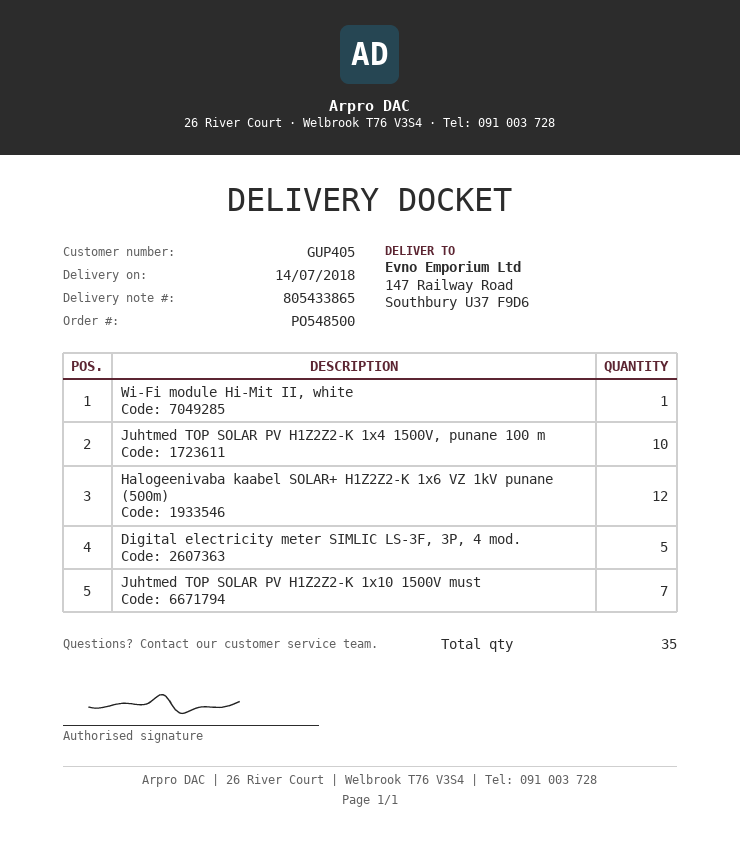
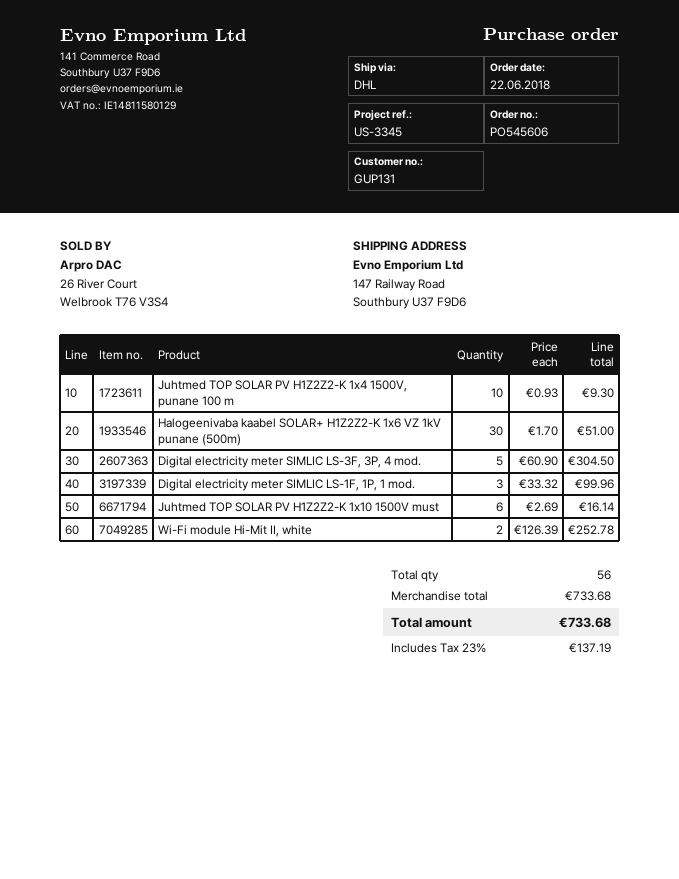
order number: PO548500 -> PO545606
customer number: GUP405 -> GUP131
Wi-Fi module Hi-Mit II, white: 1 -> 2
Halogeenivaba kaabel SOLAR+ H1Z2Z2-K 1x6 VZ 1kV punane (500m): 12 -> 30
Juhtmed TOP SOLAR PV H1Z2Z2-K 1x10 1500V must: 7 -> 6
Digital electricity meter SIMLIC LS-1F, 1P, 1 mod.: none -> 3
total quantity: 35 -> 56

▬▬▬▬▬▬▬▬▬▬

_TASK DIRECTIONS_
Word for word, give the entries above again, with no images included.

_REPLY TO THE EXERCISE_
order number: PO548500 -> PO545606
customer number: GUP405 -> GUP131
Wi-Fi module Hi-Mit II, white: 1 -> 2
Halogeenivaba kaabel SOLAR+ H1Z2Z2-K 1x6 VZ 1kV punane (500m): 12 -> 30
Juhtmed TOP SOLAR PV H1Z2Z2-K 1x10 1500V must: 7 -> 6
Digital electricity meter SIMLIC LS-1F, 1P, 1 mod.: none -> 3
total quantity: 35 -> 56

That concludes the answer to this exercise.